PSICOLOGíA › VARONES Y SUS MUJERES

Horrible idea de Karenin

 Por Gabriel Lombardi *

Los autores que consideramos clásicos lo son porque describen hábitos y aspectos salientes o sutiles de nuestros precursores que volvemos a encontrar en la vida cotidiana. A veces los clásicos nos ayudan a darnos cuenta de lo evidente que no vemos porque lo hemos incorporado, de lo extraño que habita nuestra intimidad. Son clásicos porque son actuales. En la historia de la literatura llama la atención la permanencia de la forma característica de los celos en el hombre, por oposición a los celos en las mujeres. Incluso cuando se presentan en casos tan diferentes como en Otelo –el guerrero virtuoso y apasionado por Desdémona– o en Alexei Alexandrovich Karenin –el distante, burocrático y desapegado marido de Ana Karenina–, la mujer es concebida aristotélicamente, como posesión: ella es mi mujer, la que coincide con mi concepto de la mujer, es la dama de mis pensamientos. En principio no habría por qué desconfiar de ella, sólo por la oscura seducción, el veneno para los oídos vertido por el malvado Yago, o por la presión social en el caso de Alexei, el varón se revela celoso. Pero, una vez que los celos se revelan, se transforman en obsesión. Los celos, en el varón, han sido reprimidos, y sólo aparecen indirectamente, a través de la influencia de otros que, mediante el veneno en los oídos, algunas palabras, lo despiertan a una realidad reprimida, la del deseo en tanto deseo del Otro.
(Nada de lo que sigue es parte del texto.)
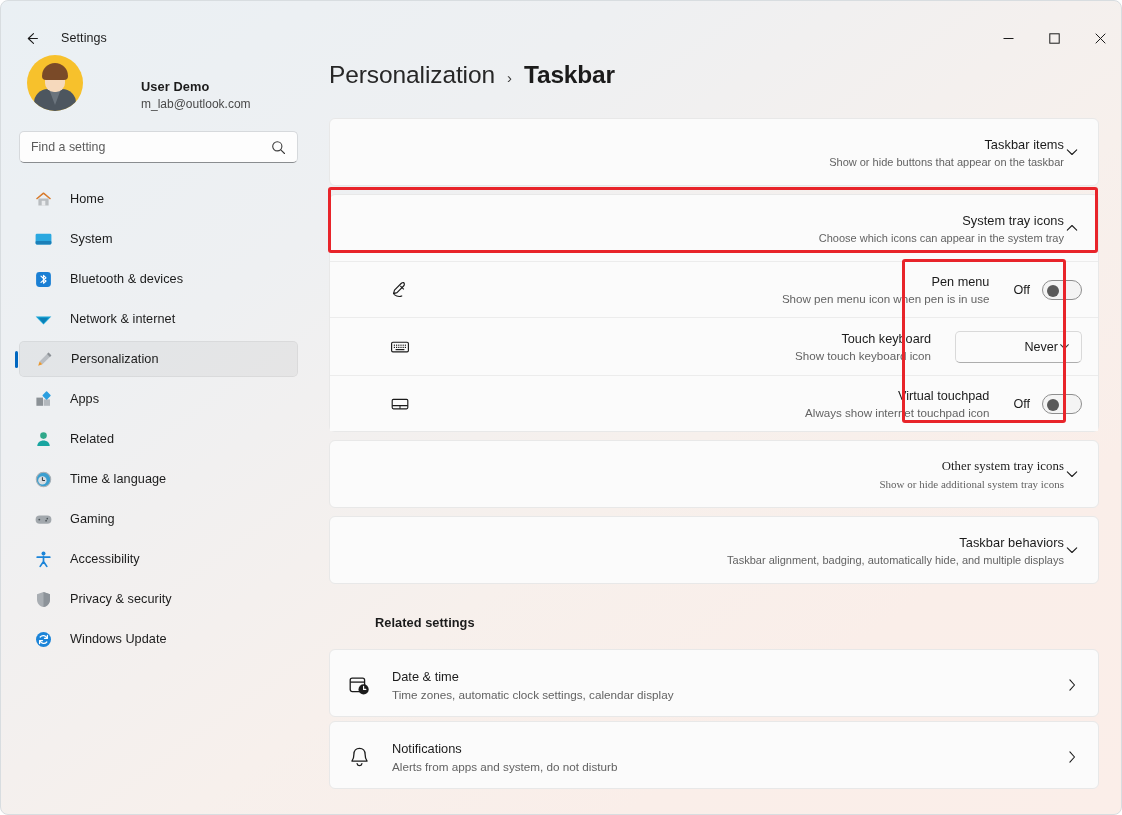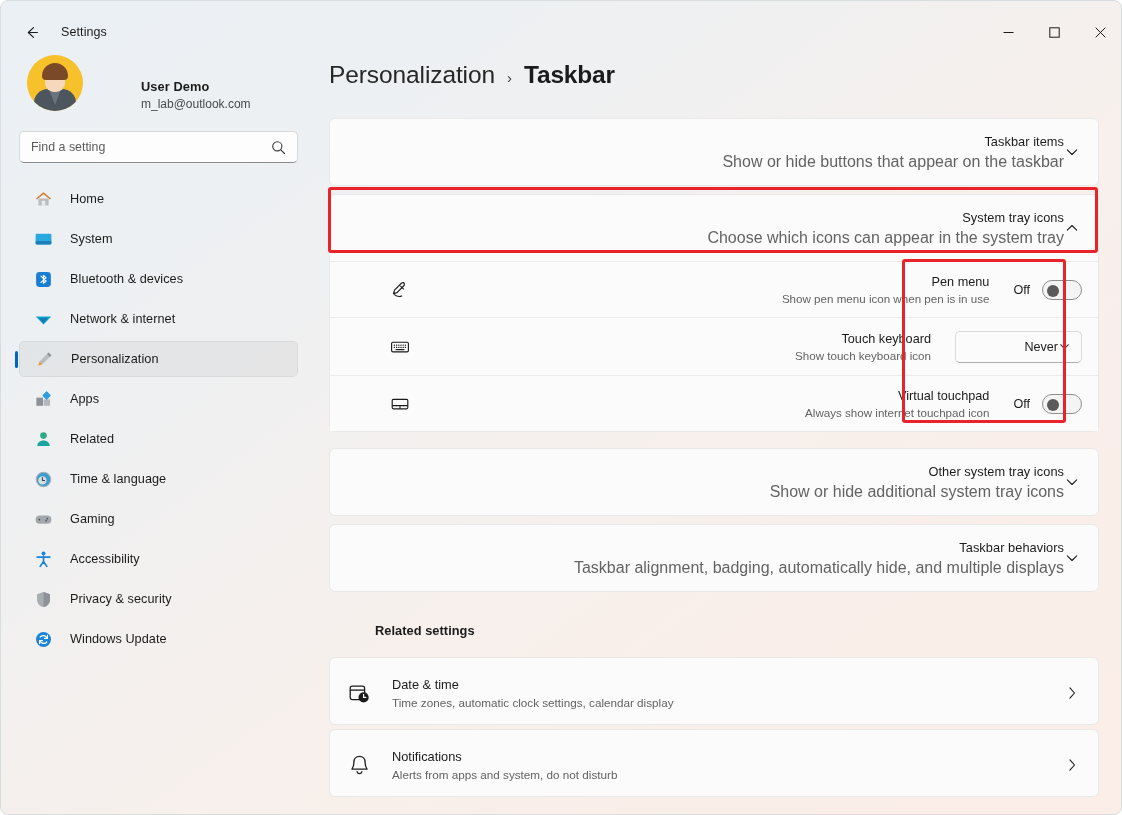--- a/index.html
+++ b/index.html
@@ -14,21 +14,21 @@
     width: 1122px; height: 815px;
     border-radius: 8px;
     overflow: hidden;
     background:
       linear-gradient(to bottom right, #eaf0f4 0%, #eef0f2 28%, #f7f0ec 58%, #faeee9 78%, #fbeee9 100%);
     border: 1px solid #d8dde0;
   }
 
   
   #titlebar {
-    position: absolute; top: 12px; left: 0;
+    position: absolute; top: 18px; left: 0;
     width: 1122px; height: 38px;
     display: flex; align-items: center;
   }
   .back-btn {
     width: 34px; height: 30px; margin-left: 14px;
     display: flex; align-items: center; justify-content: center;
     border-radius: 4px; cursor: pointer;
   }
   .title-text {
     margin-left: 12px;
@@ -174,21 +174,21 @@
   .expander {
     display: flex; align-items: center;
     height: 66px; padding: 0 18px 0 17px;
     cursor: pointer;
   }
   .exp-text { flex: 1; }
   .exp-title {
     font-size: 12.8px; color: #1b1b1b; letter-spacing: .05px;
   }
   .exp-sub {
-    font-size: 16px; color: #636363; margin-top: 4px;
+    font-size: 11px; color: #636363; margin-top: 4px;
   }
   .chev { width: 16px; height: 16px; flex: none; }
 
   
   .grouprow {
     display: flex; align-items: center;
     height: 56px;
     padding: 0 16px 0 58px;
     background: #fbfbfb;
     border-top: 1px solid #ececec;
@@ -553,21 +553,21 @@
         </div>
         <div class="toggle-wrap">
           <span class="toggle-label">Off</span>
           <div class="toggle">
               <div class="knob"></div>
             </div>
         </div>
       </div>
     </div>
 
-    <div class="card" style="margin-top:16px;">
+    <div class="card" style="margin-top:8px;font-family:Liberation Serif, serif;">
       <div class="expander">
         <div class="exp-text">
           <div class="exp-title">Other system tray icons</div>
           <div class="exp-sub">Show or hide additional system tray icons</div>
         </div>
         <span class="chev">
           <svg width="16" height="16" viewBox="0 0 16 16">
             <path d="M3.3 5.9 8 10.5l4.7-4.6" fill="none" stroke="#1b1b1b" stroke-width="1.1" stroke-linecap="round" stroke-linejoin="round"></path>
           </svg>
         </span>

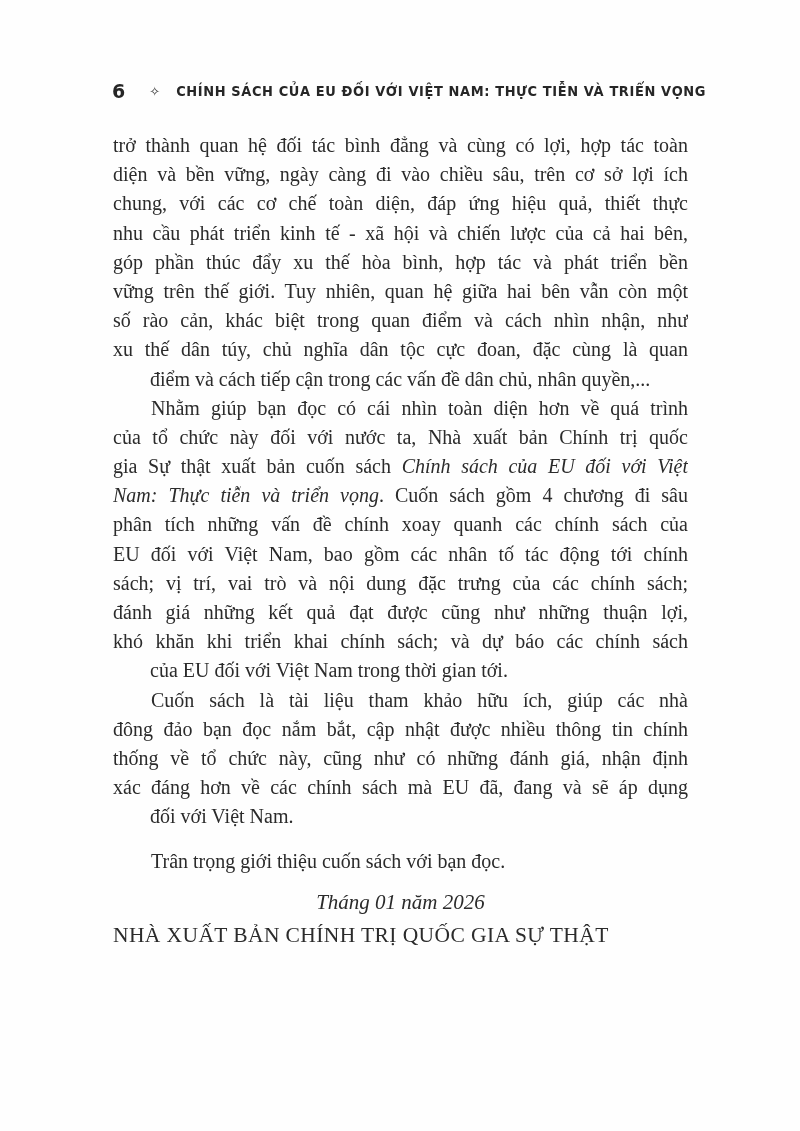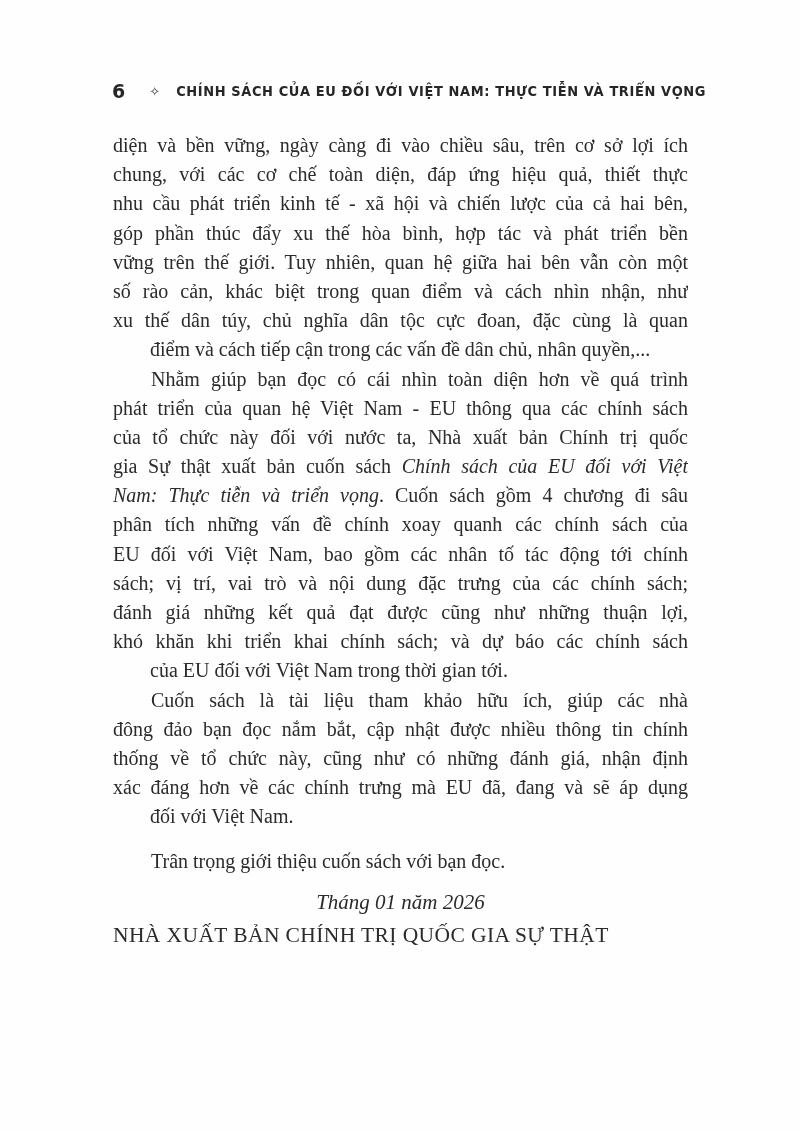--- a/index.html
+++ b/index.html
@@ -83,45 +83,45 @@
 <div class="page">
 
   <div class="running-header">
     <span class="page-number">6</span>
     <span class="ornament">✧</span>
     <span class="running-title">CHÍNH SÁCH CỦA EU ĐỐI VỚI VIỆT NAM: THỰC TIỄN VÀ TRIỂN VỌNG</span>
   </div>
 
   <div class="body-text">
 
+    <div class="line">trở thành quan hệ đối tác bình đẳng và cùng có lợi, hợp tác toàn</div>
     <div class="line">diện và bền vững, ngày càng đi vào chiều sâu, trên cơ sở lợi ích</div>
     <div class="line">chung, với các cơ chế toàn diện, đáp ứng hiệu quả, thiết thực</div>
     <div class="line">nhu cầu phát triển kinh tế - xã hội và chiến lược của cả hai bên,</div>
     <div class="line">góp phần thúc đẩy xu thế hòa bình, hợp tác và phát triển bền</div>
     <div class="line">vững trên thế giới. Tuy nhiên, quan hệ giữa hai bên vẫn còn một</div>
     <div class="line">số rào cản, khác biệt trong quan điểm và cách nhìn nhận, như</div>
     <div class="line">xu thế dân túy, chủ nghĩa dân tộc cực đoan, đặc cùng là quan</div>
     <div class="line last">điểm và cách tiếp cận trong các vấn đề dân chủ, nhân quyền,...</div>
 
     <div class="line indent">Nhằm giúp bạn đọc có cái nhìn toàn diện hơn về quá trình</div>
-    <div class="line">phát triển của quan hệ Việt Nam - EU thông qua các chính sách</div>
     <div class="line">của tổ chức này đối với nước ta, Nhà xuất bản Chính trị quốc</div>
     <div class="line"><span>gia Sự thật xuất bản cuốn sách </span><span class="bi">Chính sách của EU đối với Việt</span></div>
     <div class="line"><span class="bi">Nam: Thực tiễn và triển vọng</span><span>. Cuốn sách gồm 4 chương đi sâu</span></div>
     <div class="line">phân tích những vấn đề chính xoay quanh các chính sách của</div>
     <div class="line">EU đối với Việt Nam, bao gồm các nhân tố tác động tới chính</div>
     <div class="line">sách; vị trí, vai trò và nội dung đặc trưng của các chính sách;</div>
     <div class="line">đánh giá những kết quả đạt được cũng như những thuận lợi,</div>
     <div class="line">khó khăn khi triển khai chính sách; và dự báo các chính sách</div>
     <div class="line last">của EU đối với Việt Nam trong thời gian tới.</div>
 
     <div class="line indent">Cuốn sách là tài liệu tham khảo hữu ích, giúp các nhà</div>
     <div class="line">đông đảo bạn đọc nắm bắt, cập nhật được nhiều thông tin chính</div>
     <div class="line">thống về tổ chức này, cũng như có những đánh giá, nhận định</div>
-    <div class="line">xác đáng hơn về các chính trưng mà EU đã, đang và sẽ áp dụng</div>
+    <div class="line">xác đáng hơn về các chính sách mà EU đã, đang và sẽ áp dụng</div>
     <div class="line last">đối với Việt Nam.</div>
 
     <div class="closing-line">Trân trọng giới thiệu cuốn sách với bạn đọc.</div>
 
     <div class="date-line">Tháng 01 năm 2026</div>
     <div class="publisher-line">NHÀ XUẤT BẢN CHÍNH TRỊ QUỐC GIA SỰ THẬT</div>
 
   </div>
 
 </div>

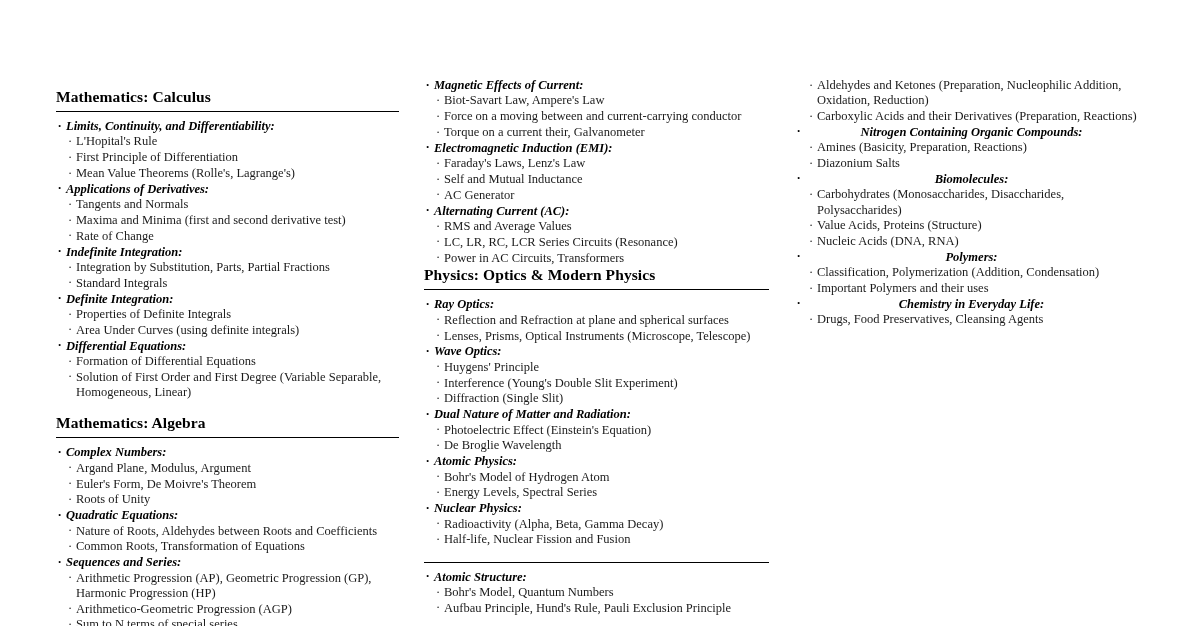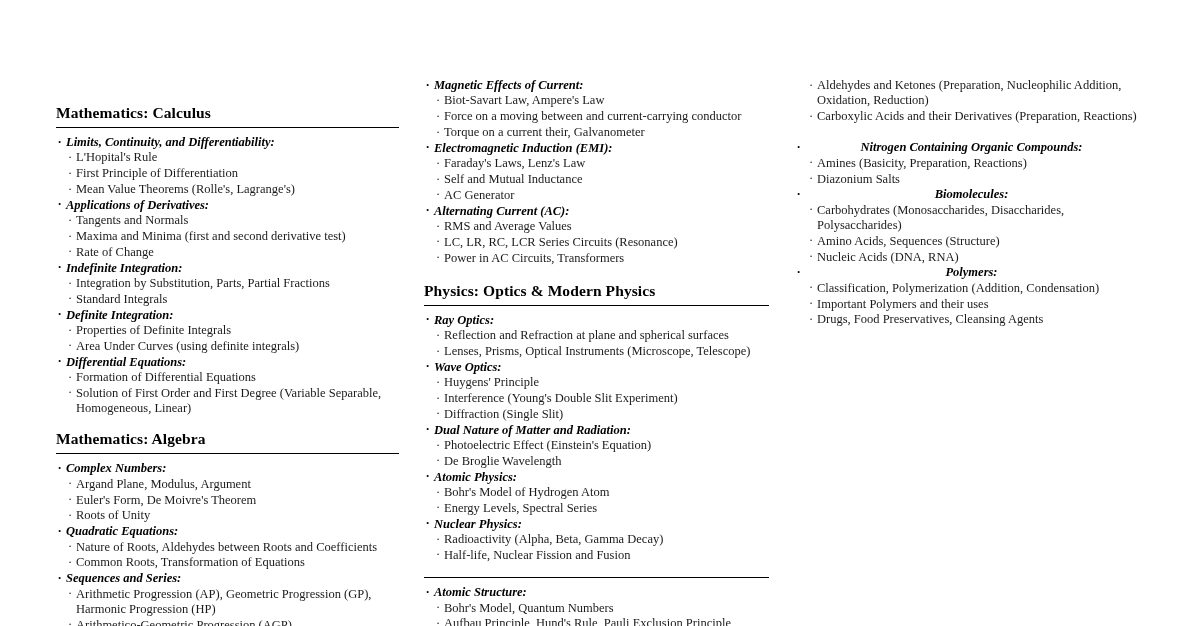--- a/index.html
+++ b/index.html
@@ -45,21 +45,20 @@
     font-size: 15.5px;
     font-weight: bold;
     margin: 0;
     padding: 0 0 5px 0;
     letter-spacing: 0.1px;
     color: #000000;
     line-height: 18px;
   }
   .section {
     margin-bottom: 0;
-    margin-top: 16px;
   }
   .section + .section {
     margin-top: 14px;
   }
   .heading-rule {
     border: 0;
     border-top: 1.6px solid #000000;
     margin: 0 0 7px 0;
     height: 0;
     width: 343px;
@@ -448,21 +447,21 @@
               </li>
               <li class="topic">
                 <div class="topic-title">Biomolecules:</div>
                 <ul class="subtopic-list">
                   <li class="subtopic">
                     <span class="bullet">·</span>
                     <span class="sub-text">Carbohydrates (Monosaccharides, Disaccharides, Polysaccharides)</span>
                   </li>
                   <li class="subtopic">
                     <span class="bullet">·</span>
-                    <span class="sub-text">Amino Acids, Sequences (Structure)</span>
+                    <span class="sub-text">Value Acids, Proteins (Structure)</span>
                   </li>
                   <li class="subtopic">
                     <span class="bullet">·</span>
                     <span class="sub-text">Nucleic Acids (DNA, RNA)</span>
                   </li>
                 </ul>
               </li>
               <li class="topic">
                 <div class="topic-title">Polymers:</div>
                 <ul class="subtopic-list">
@@ -470,20 +469,21 @@
                     <span class="bullet">·</span>
                     <span class="sub-text">Classification, Polymerization (Addition, Condensation)</span>
                   </li>
                   <li class="subtopic">
                     <span class="bullet">·</span>
                     <span class="sub-text">Important Polymers and their uses</span>
                   </li>
                 </ul>
               </li>
               <li class="topic">
+                <div class="topic-title">Chemistry in Everyday Life:</div>
                 <ul class="subtopic-list">
                   <li class="subtopic">
                     <span class="bullet">·</span>
                     <span class="sub-text">Drugs, Food Preservatives, Cleansing Agents</span>
                   </li>
                 </ul>
               </li>
             </ul>
           </div>
         </div>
Otelo mira por la ventana la amable charla de su mujercita con Casio, y es solamente porque Yago le habla alusivamente de la fidelidad a toda prueba de su mujer, que en él se enciende la sospecha, que luego se transforma en esa pasión que el mismo Yago describe como the green eyed monster, el monstruo de ojos verdes que insulta al objeto que devora. Esta expresión, green eyed monster, ha devenido célebre en el mundo anglófono. En el caso de Alexei Alexandrovich, sólo la mirada social, la posibilidad de ser visto como cornudo, lo lleva a preocuparse por su mujer, Ana Karenina. Alexei no había visto nada de particular en el hecho de que su mujer estuviese sentada con el conde Vronsky en una mesa aparte y sostuviera una conversación inusualmente animada con él durante la fiesta vespertina. Sin embargo, Alexei notó que a los demás invitados les parecía una inconveniencia y una falta de corrección, y por eso él mismo comienza a considerarlo como una falta, y decide decírselo a Ana. Está celoso, por así decir, indirectamente. Sus celos le parecen una cosa despreciable y humillante para su esposa, y entra en la duda típica, la duda de Otelo, hasta que se le ocurre una idea extraña y horrible: que Ana debía de tener sus propios pensamientos, sus deseos personales, su manera de vivir.

Esa idea lo aterró de tal modo que Alexei Karenin se apresuró a apartarla de su mente. Tolstoi, maestro en pintar lo extraño que habita lo cotidiano, escribe: “Alexei jamás se atrevería a sondear un abismo semejante. Penetrar en el pensamiento y en el alma de otra persona era algo que chocaba con su manera de ser. Lo consideraba como una cosa nociva, como una fantasía peligrosa”. Luego de cavilar un buen tiempo en el estilo obsesivo (debo tomar alguna resolución), encuentra la solución:

“Lo que ella pueda tener sobre su conciencia no me incumbe a mí, sino a la religión”. Y siente un gran alivio por haber encontrado la fórmula que resuelve su problema. Sólo quedaba reconvenir a Ana no por su deseo, sino por su conducta improcedente: los celos de él eran humillantes para ella y para su hijo, por lo tanto ella debía comportarse.